Prompt: Work out how many lines of the material contain the string "none"; the answer is that number only.

Data for this task:
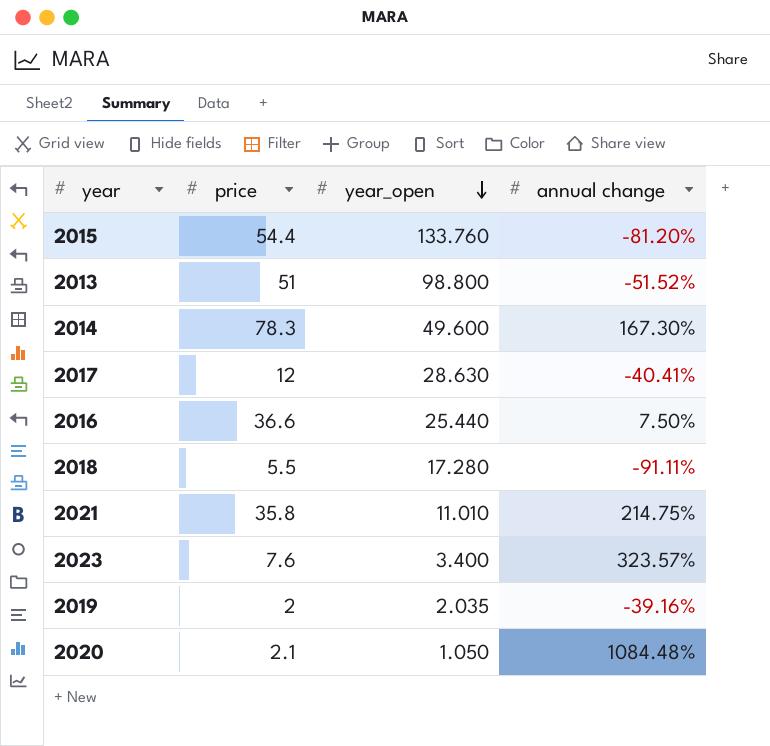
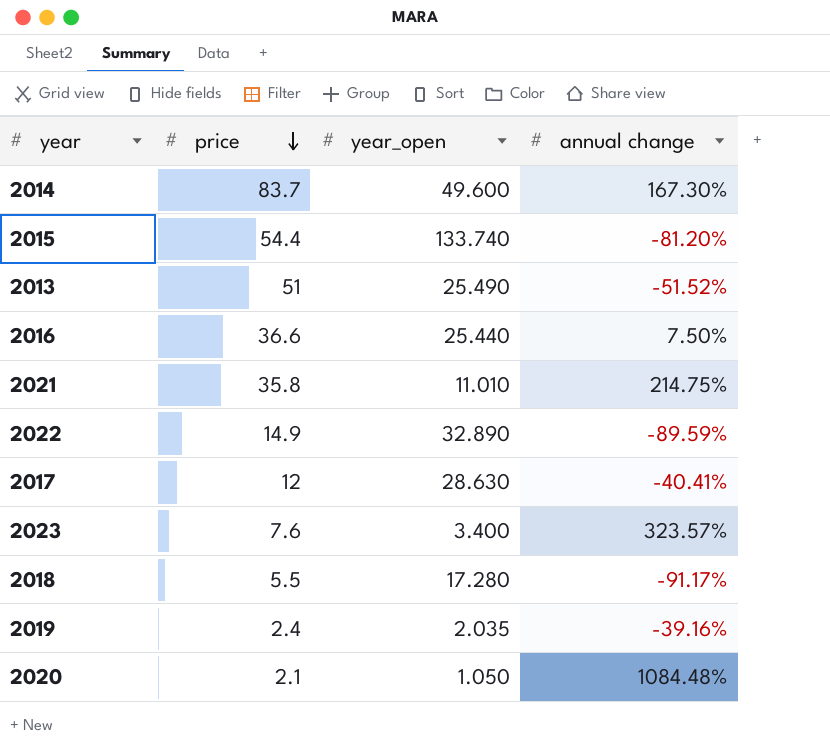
row order: year_open descending -> price descending
2014 | price: 78.3 -> 83.7
2015 | year_open: 133.760 -> 133.740
2013 | year_open: 98.800 -> 25.490
row 2022: none -> 14.9 | 32.890 | -89.59%
2018 | annual change: -91.11% -> -91.17%
2019 | price: 2 -> 2.4

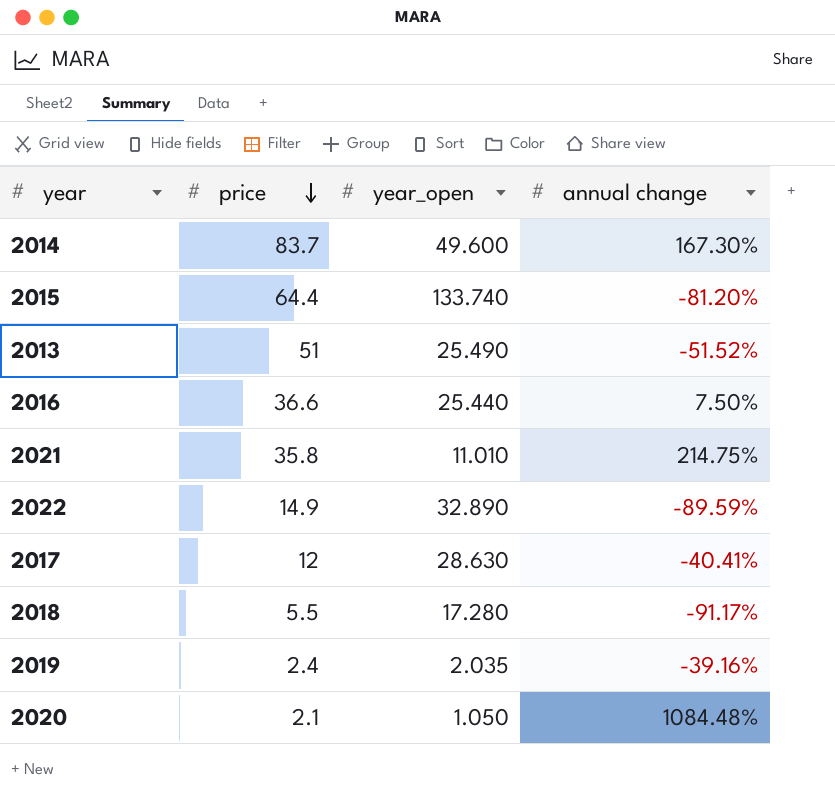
row 2023: 7.6 | 3.400 | 323.57% -> none
2015 | price: 54.4 -> 64.4

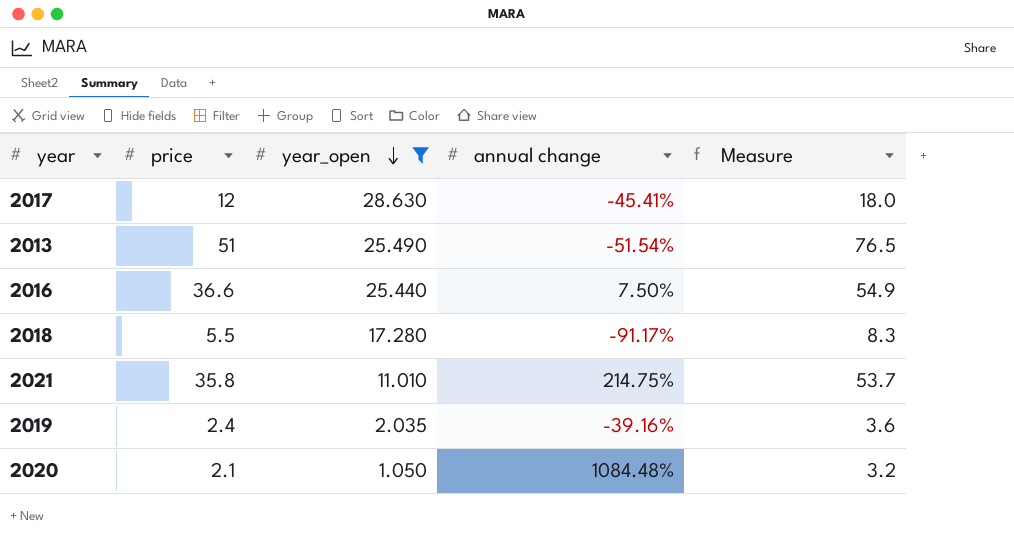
filter: none -> year_open <= 28.630
row order: price descending -> year_open descending
column Measure | formula: none -> [price] * 1.5
2017 | annual change: -40.41% -> -45.41%
2013 | annual change: -51.52% -> -51.54%

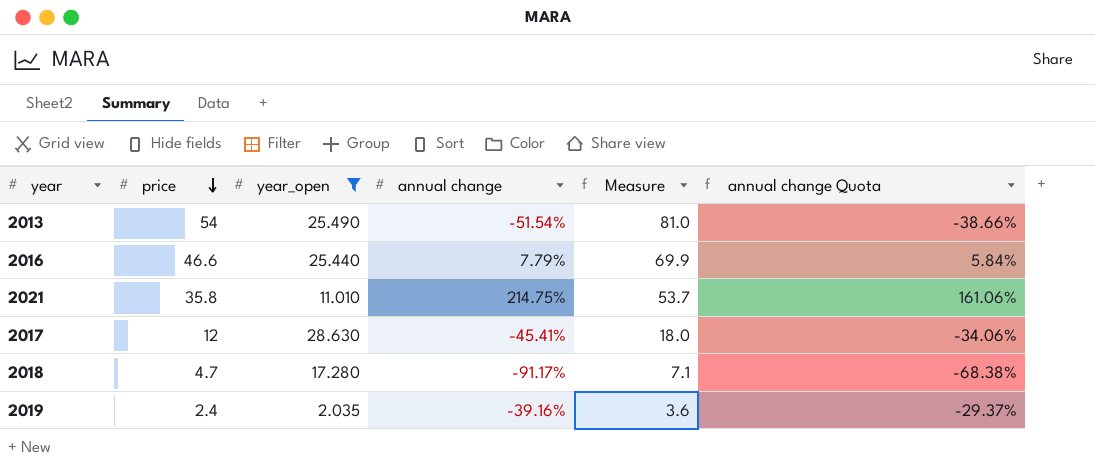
row order: year_open descending -> price descending
column annual change Quota | formula: none -> [annual change] * 0.75
row 2020: 2.1 | 1.050 | 1084.48% | 3.2 -> none
2013 | price: 51 -> 54
2013 | Measure: 76.5 -> 81.0
2016 | price: 36.6 -> 46.6
2016 | annual change: 7.50% -> 7.79%
2016 | Measure: 54.9 -> 69.9
2018 | price: 5.5 -> 4.7
2018 | Measure: 8.3 -> 7.1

Result of this exercise: 6